▶ Problem to solve
Report each line from the data below that holds the word "actuating".

Change detection outputs
####

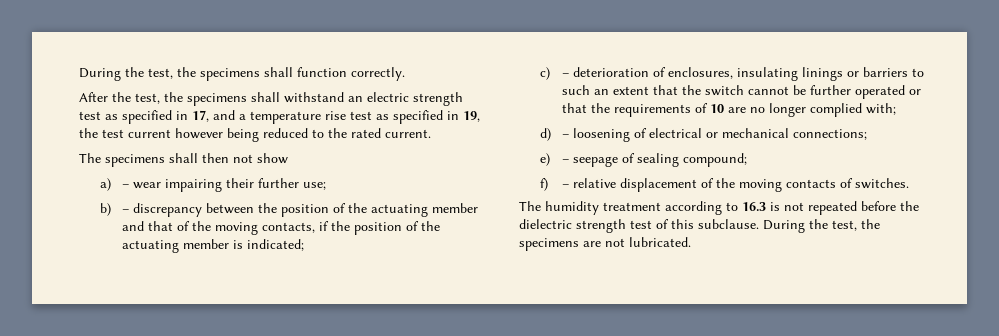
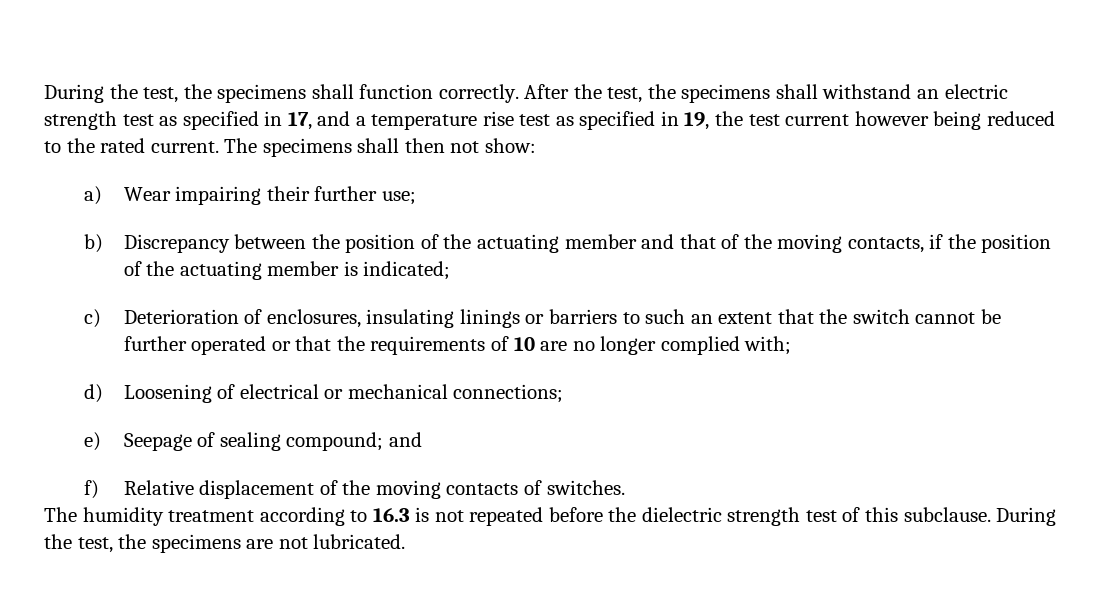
- During the test, the specimens shall function correctly.
- After the test, the specimens shall withstand an electric strength test as specified in 17, and a temperature rise test as specified in 19, the test current however being reduced to the rated current.
- The specimens shall then not show
+ During the test, the specimens shall function correctly. After the test, the specimens shall withstand an electric strength test as specified in 17, and a temperature rise test as specified in 19, the test current however being reduced to the rated current. The specimens shall then not show:
- a) – wear impairing their further use;
+ a) Wear impairing their further use;
- b) – discrepancy between the position of the actuating member and that of the moving contacts, if the position of the actuating member is indicated;
+ b) Discrepancy between the position of the actuating member and that of the moving contacts, if the position of the actuating member is indicated;
- c) – deterioration of enclosures, insulating linings or barriers to such an extent that the switch cannot be further operated or that the requirements of 10 are no longer complied with;
+ c) Deterioration of enclosures, insulating linings or barriers to such an extent that the switch cannot be further operated or that the requirements of 10 are no longer complied with;
- d) – loosening of electrical or mechanical connections;
+ d) Loosening of electrical or mechanical connections;
- e) – seepage of sealing compound;
+ e) Seepage of sealing compound; and
- f) – relative displacement of the moving contacts of switches.
+ f) Relative displacement of the moving contacts of switches.

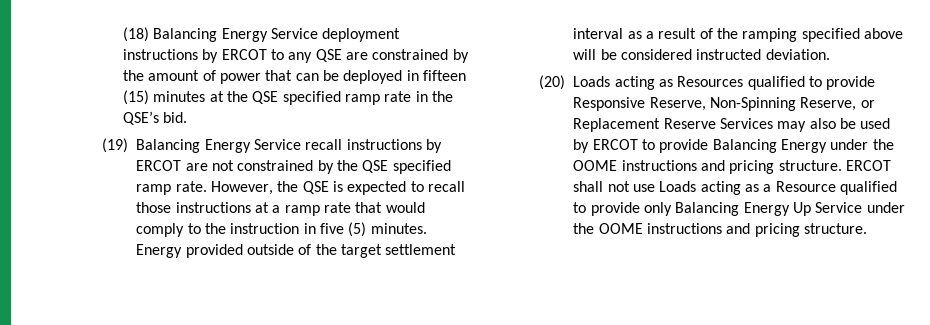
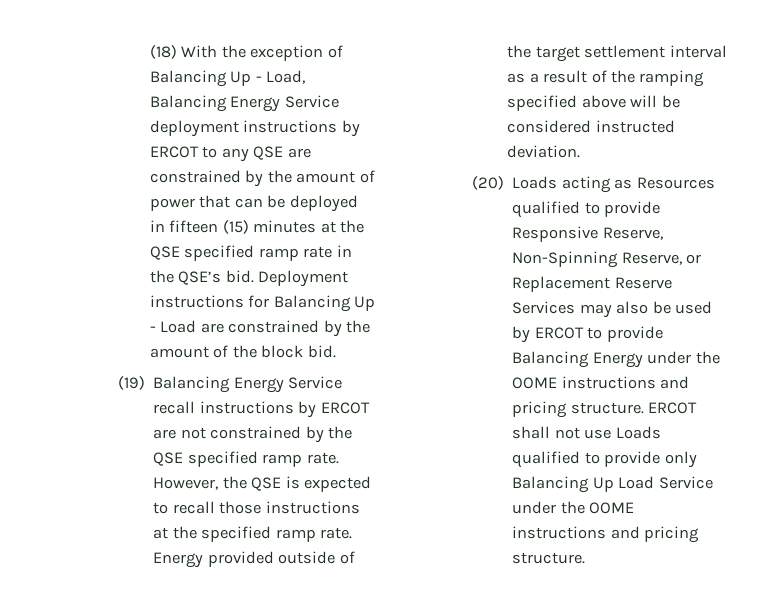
- (18) Balancing Energy Service deployment instructions by ERCOT to any QSE are constrained by the amount of power that can be deployed in fifteen (15) minutes at the QSE specified ramp rate in the QSE’s bid.
+ (18) With the exception of Balancing Up - Load, Balancing Energy Service deployment instructions by ERCOT to any QSE are constrained by the amount of power that can be deployed in fifteen (15) minutes at the QSE specified ramp rate in the QSE’s bid. Deployment instructions for Balancing Up - Load are constrained by the amount of the block bid.
- However, the QSE is expected to recall those instructions at a ramp rate that would comply to the instruction in five (5) minutes.
+ However, the QSE is expected to recall those instructions at the specified ramp rate.
- ERCOT shall not use Loads acting as a Resource qualified to provide only Balancing Energy Up Service under the OOME instructions and pricing structure.
+ ERCOT shall not use Loads qualified to provide only Balancing Up Load Service under the OOME instructions and pricing structure.

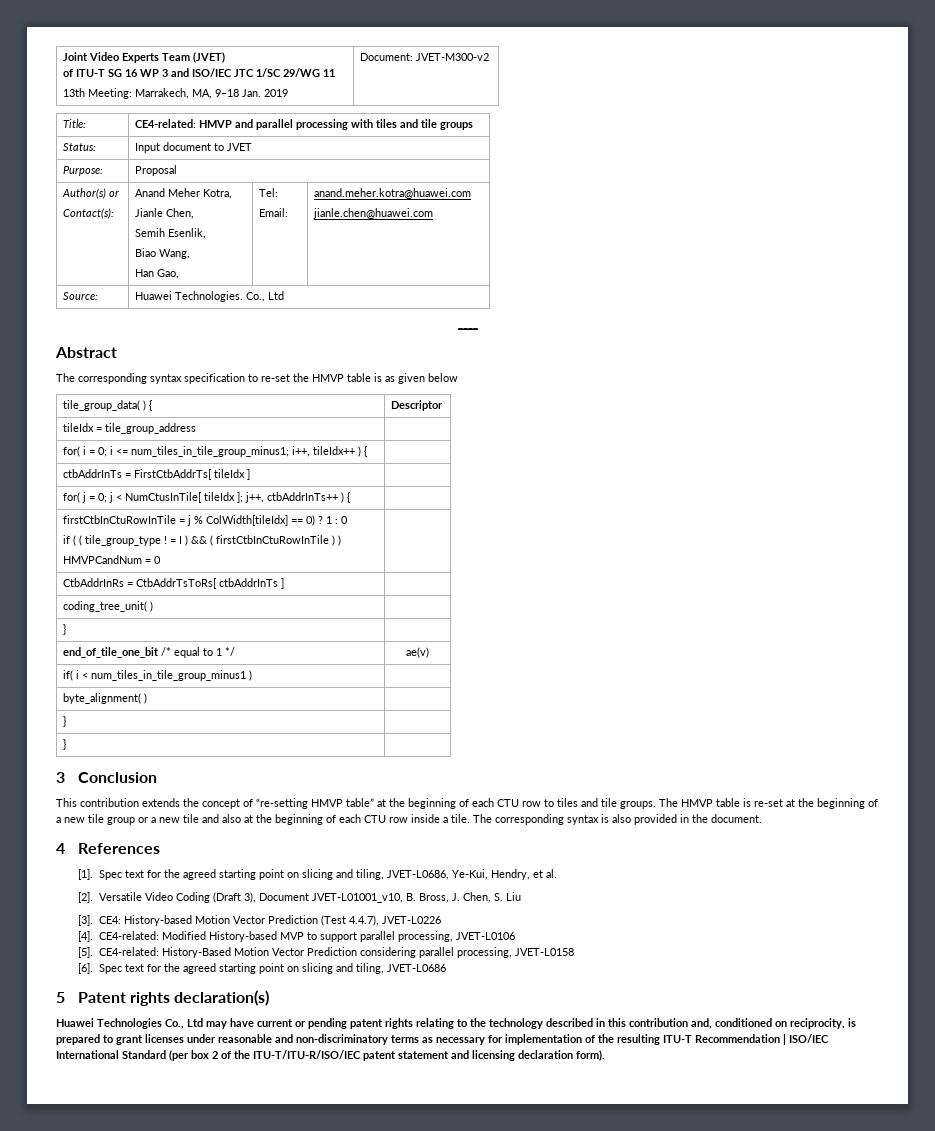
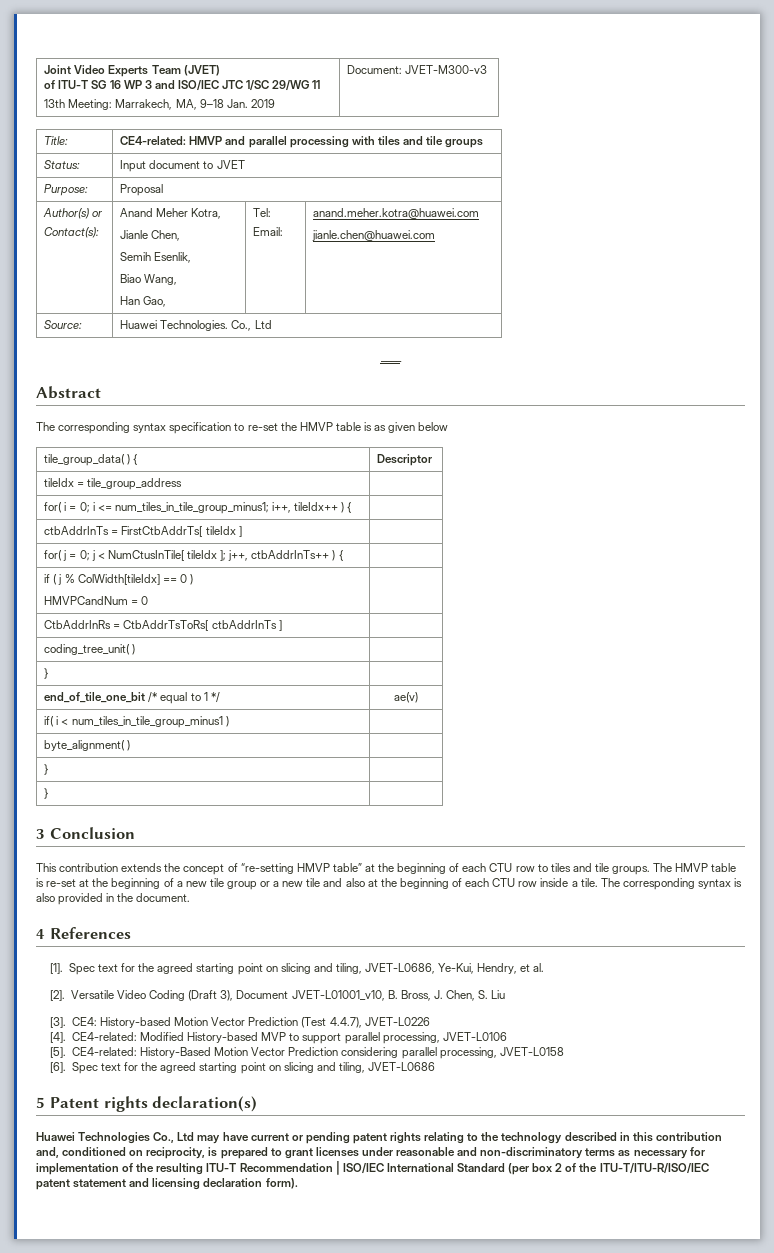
  Joint Video Experts Team (JVET)
  of ITU-T SG 16 WP 3 and ISO/IEC JTC 1/SC 29/WG 11
- 13th Meeting: Marrakech, MA, 9–18 Jan. 2019 | Document: JVET-M300-v2
+ 13th Meeting: Marrakech, MA, 9–18 Jan. 2019 | Document: JVET-M300-v3
- firstCtbInCtuRowInTile = j % ColWidth[tileIdx] == 0) ? 1 : 0
- if ( ( tile_group_type ! = I ) && ( firstCtbInCtuRowInTile ) )
+ if ( j % ColWidth[tileIdx] == 0 )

####

▶ Expected output
- b) – discrepancy between the position of the actuating member and that of the moving contacts, if the position of the actuating member is indicated;
+ b) Discrepancy between the position of the actuating member and that of the moving contacts, if the position of the actuating member is indicated;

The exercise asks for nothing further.